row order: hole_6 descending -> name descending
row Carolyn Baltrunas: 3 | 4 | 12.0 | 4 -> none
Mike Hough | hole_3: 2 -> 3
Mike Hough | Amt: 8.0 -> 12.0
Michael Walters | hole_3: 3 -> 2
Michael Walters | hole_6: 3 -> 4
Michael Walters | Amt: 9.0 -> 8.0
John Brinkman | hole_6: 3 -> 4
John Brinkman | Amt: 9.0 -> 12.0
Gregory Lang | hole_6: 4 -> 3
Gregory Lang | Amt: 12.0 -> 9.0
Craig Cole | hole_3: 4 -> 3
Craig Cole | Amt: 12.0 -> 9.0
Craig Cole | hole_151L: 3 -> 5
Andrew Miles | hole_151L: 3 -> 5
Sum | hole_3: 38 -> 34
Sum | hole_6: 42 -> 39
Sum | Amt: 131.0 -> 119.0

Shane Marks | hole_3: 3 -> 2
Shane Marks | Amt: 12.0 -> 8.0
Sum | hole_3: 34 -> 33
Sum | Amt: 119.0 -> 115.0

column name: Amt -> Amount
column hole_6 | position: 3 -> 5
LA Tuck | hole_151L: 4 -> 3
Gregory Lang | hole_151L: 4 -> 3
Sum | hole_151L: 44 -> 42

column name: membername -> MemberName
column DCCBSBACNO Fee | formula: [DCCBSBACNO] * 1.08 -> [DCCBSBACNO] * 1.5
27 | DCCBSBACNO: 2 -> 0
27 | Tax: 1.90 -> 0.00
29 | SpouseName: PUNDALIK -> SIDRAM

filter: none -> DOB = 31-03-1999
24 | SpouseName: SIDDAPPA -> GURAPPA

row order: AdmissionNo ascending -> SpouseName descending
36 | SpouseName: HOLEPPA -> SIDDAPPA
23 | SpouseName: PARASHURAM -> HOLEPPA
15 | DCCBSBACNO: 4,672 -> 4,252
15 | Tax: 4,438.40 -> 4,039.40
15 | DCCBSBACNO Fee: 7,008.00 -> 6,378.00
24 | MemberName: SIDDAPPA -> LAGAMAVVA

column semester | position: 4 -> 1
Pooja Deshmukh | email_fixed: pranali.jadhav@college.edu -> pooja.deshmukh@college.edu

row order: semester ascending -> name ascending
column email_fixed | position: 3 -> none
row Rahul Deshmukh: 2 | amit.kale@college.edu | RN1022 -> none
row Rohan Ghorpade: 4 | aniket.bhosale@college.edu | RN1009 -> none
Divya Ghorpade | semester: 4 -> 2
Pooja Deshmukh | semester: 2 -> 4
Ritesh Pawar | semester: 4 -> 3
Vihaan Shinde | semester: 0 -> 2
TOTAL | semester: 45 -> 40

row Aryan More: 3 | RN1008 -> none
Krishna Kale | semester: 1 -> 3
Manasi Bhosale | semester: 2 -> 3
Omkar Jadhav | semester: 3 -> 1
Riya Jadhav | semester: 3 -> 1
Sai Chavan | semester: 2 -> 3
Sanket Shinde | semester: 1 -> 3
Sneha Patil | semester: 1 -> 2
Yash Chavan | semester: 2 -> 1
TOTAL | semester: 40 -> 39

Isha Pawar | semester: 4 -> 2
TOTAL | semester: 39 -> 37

________________

**Description of the task:** After reading the lines above, reproduce them all exactly.

**Answer for this exercise:**
row order: hole_6 descending -> name descending
row Carolyn Baltrunas: 3 | 4 | 12.0 | 4 -> none
Mike Hough | hole_3: 2 -> 3
Mike Hough | Amt: 8.0 -> 12.0
Michael Walters | hole_3: 3 -> 2
Michael Walters | hole_6: 3 -> 4
Michael Walters | Amt: 9.0 -> 8.0
John Brinkman | hole_6: 3 -> 4
John Brinkman | Amt: 9.0 -> 12.0
Gregory Lang | hole_6: 4 -> 3
Gregory Lang | Amt: 12.0 -> 9.0
Craig Cole | hole_3: 4 -> 3
Craig Cole | Amt: 12.0 -> 9.0
Craig Cole | hole_151L: 3 -> 5
Andrew Miles | hole_151L: 3 -> 5
Sum | hole_3: 38 -> 34
Sum | hole_6: 42 -> 39
Sum | Amt: 131.0 -> 119.0

Shane Marks | hole_3: 3 -> 2
Shane Marks | Amt: 12.0 -> 8.0
Sum | hole_3: 34 -> 33
Sum | Amt: 119.0 -> 115.0

column name: Amt -> Amount
column hole_6 | position: 3 -> 5
LA Tuck | hole_151L: 4 -> 3
Gregory Lang | hole_151L: 4 -> 3
Sum | hole_151L: 44 -> 42

column name: membername -> MemberName
column DCCBSBACNO Fee | formula: [DCCBSBACNO] * 1.08 -> [DCCBSBACNO] * 1.5
27 | DCCBSBACNO: 2 -> 0
27 | Tax: 1.90 -> 0.00
29 | SpouseName: PUNDALIK -> SIDRAM

filter: none -> DOB = 31-03-1999
24 | SpouseName: SIDDAPPA -> GURAPPA

row order: AdmissionNo ascending -> SpouseName descending
36 | SpouseName: HOLEPPA -> SIDDAPPA
23 | SpouseName: PARASHURAM -> HOLEPPA
15 | DCCBSBACNO: 4,672 -> 4,252
15 | Tax: 4,438.40 -> 4,039.40
15 | DCCBSBACNO Fee: 7,008.00 -> 6,378.00
24 | MemberName: SIDDAPPA -> LAGAMAVVA

column semester | position: 4 -> 1
Pooja Deshmukh | email_fixed: pranali.jadhav@college.edu -> pooja.deshmukh@college.edu

row order: semester ascending -> name ascending
column email_fixed | position: 3 -> none
row Rahul Deshmukh: 2 | amit.kale@college.edu | RN1022 -> none
row Rohan Ghorpade: 4 | aniket.bhosale@college.edu | RN1009 -> none
Divya Ghorpade | semester: 4 -> 2
Pooja Deshmukh | semester: 2 -> 4
Ritesh Pawar | semester: 4 -> 3
Vihaan Shinde | semester: 0 -> 2
TOTAL | semester: 45 -> 40

row Aryan More: 3 | RN1008 -> none
Krishna Kale | semester: 1 -> 3
Manasi Bhosale | semester: 2 -> 3
Omkar Jadhav | semester: 3 -> 1
Riya Jadhav | semester: 3 -> 1
Sai Chavan | semester: 2 -> 3
Sanket Shinde | semester: 1 -> 3
Sneha Patil | semester: 1 -> 2
Yash Chavan | semester: 2 -> 1
TOTAL | semester: 40 -> 39

Isha Pawar | semester: 4 -> 2
TOTAL | semester: 39 -> 37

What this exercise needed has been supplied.